In the modification of above-described embodiment, the alloy powder that uses in microwave and PECS method can followingly form.To contain the alloy melting of neodymium, iron and boron and cast to make slice by spinning.After this alloy slice is hydrogenated fragmentation by this alloy of hydrogenation.Usually, this step is approximately finished until alloy is broken under 1 to 5atm the pressure in the hydrogen stove.After this this alloy usually in a vacuum at elevated temperatures (for example 300 to 600 degrees centigrade) by dehydrogenation 1 to 10 hour.The result of hydrogenation and dehydrogenation is that this alloy is ground into meal, and it has the particle mean size from 0.1mm to 4mm usually.After this meal is pulverized (grinding by the nitrogen spray is refreshing) to make start powder.In a kind of improvement, alloy powder can mix to regulate chemical composition and optionally sieving with the second alloy powder.In a kind of improvement, after this alloy powder is wrapped by the layer that contains Dy and/or Tb by mechanical lapping, physical gas-phase deposition or chemical vapour deposition (CVD).After this resulting powder that is wrapped by can randomly be sieved.At last, form permanent magnet by above-mentioned technique.

Although illustrated and described embodiments of the invention, should not be considered as these embodiment diagram and described of the present invention all may form.Or rather, the word that uses in the specification is descriptive but not determinate word, and it should be understood that and can carry out various changes without departing from the spirit and scope of the present invention.

Claims

1. method of making rare earth magnet, the method comprises:

This alloy powder is shaped; And

This alloy powder is exposed to microwave to form sintered magnet.

2. the method for claim 1, the shaping of wherein said alloy powder are by alloy powder being placed in the mould under the magnetic field to realize the powder magnetic alignment.

3. the method for claim 1, wherein this alloy powder is at shaping or pressurized afterwards.

4. the method for claim 1, also be included in be exposed to before the microwave or during make alloy powder contact gas.

5. method as claimed in claim 4, wherein said gas comprises the composition that is selected from by helium, argon gas, hydrogen, nitrogen and their group that constitutes.

6. method as claimed in claim 5, wherein said alloy powder is hydrogenated fragmentation.

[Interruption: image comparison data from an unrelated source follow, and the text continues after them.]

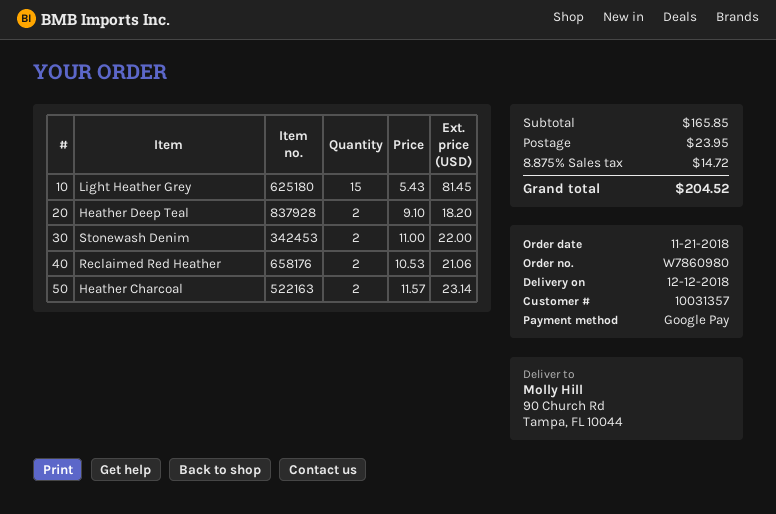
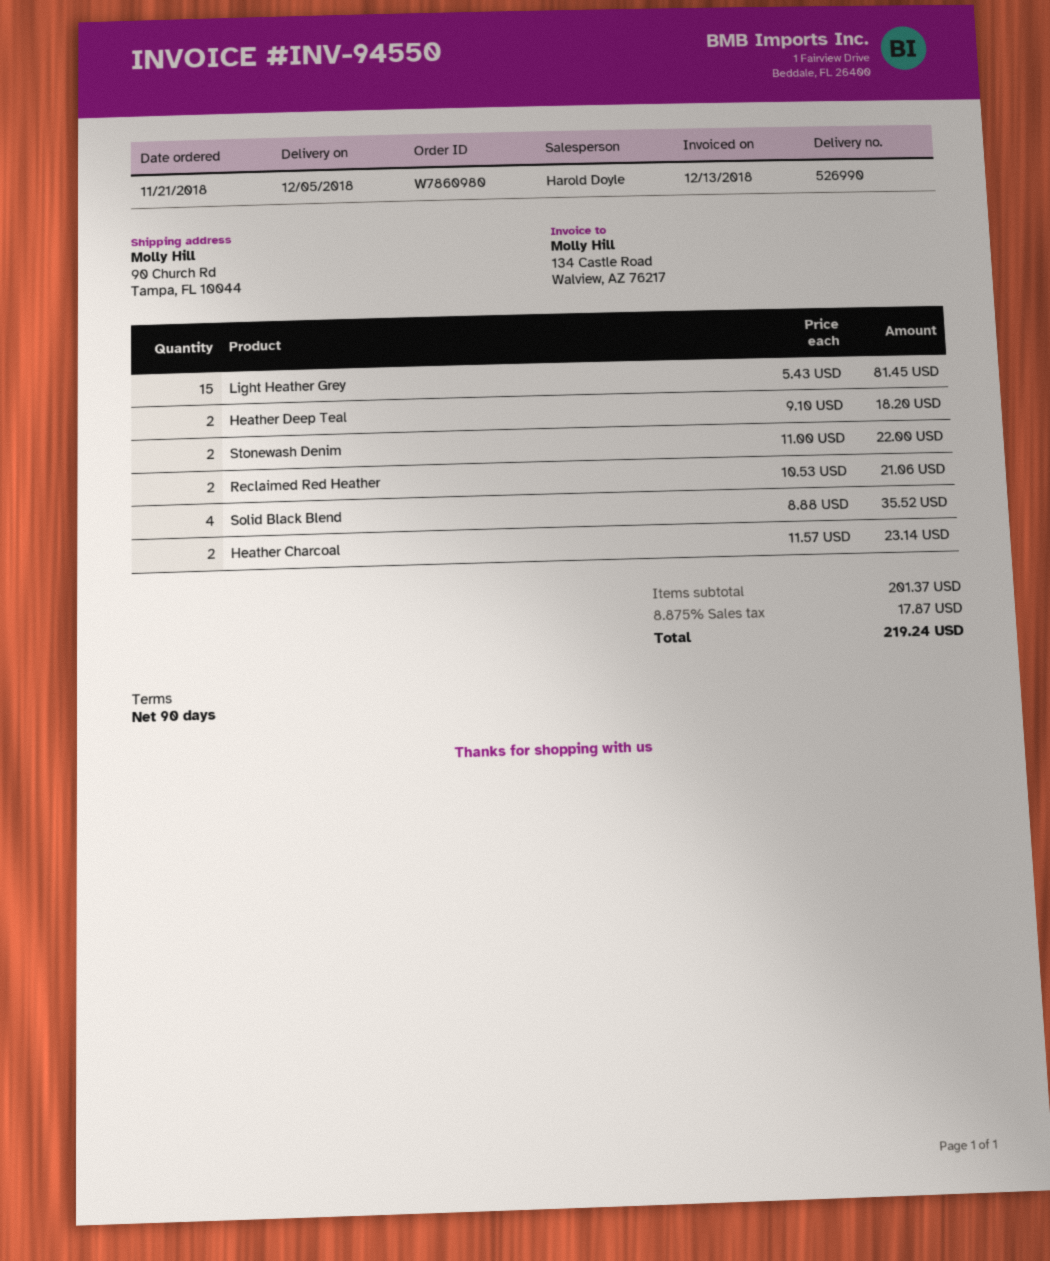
delivery date: 2018-12-12 -> 2018-12-05
Solid Black Blend: none -> 4 x 8.88 = 35.52
subtotal: 165.85 -> 201.37
shipping: 23.95 -> none
tax: 8.875% = 14.72 -> 8.875% = 17.87
total: 204.52 -> 219.24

7. the method for claim 1, wherein said microwave have from about 1 to about 6kw power stage with from about 300MHz to the about frequency of 300GHz.

8. the method for claim 1, wherein this alloy powder comprises neodymium, iron and boron.

9. method of making neodymium-iron-boron magnet, the method comprises:

Be shaped and this alloy powder that pressurizes; And

10. method of making rare earth magnet, the method comprises:

This alloy powder is shaped; And

This alloy powder is exposed to pulse current.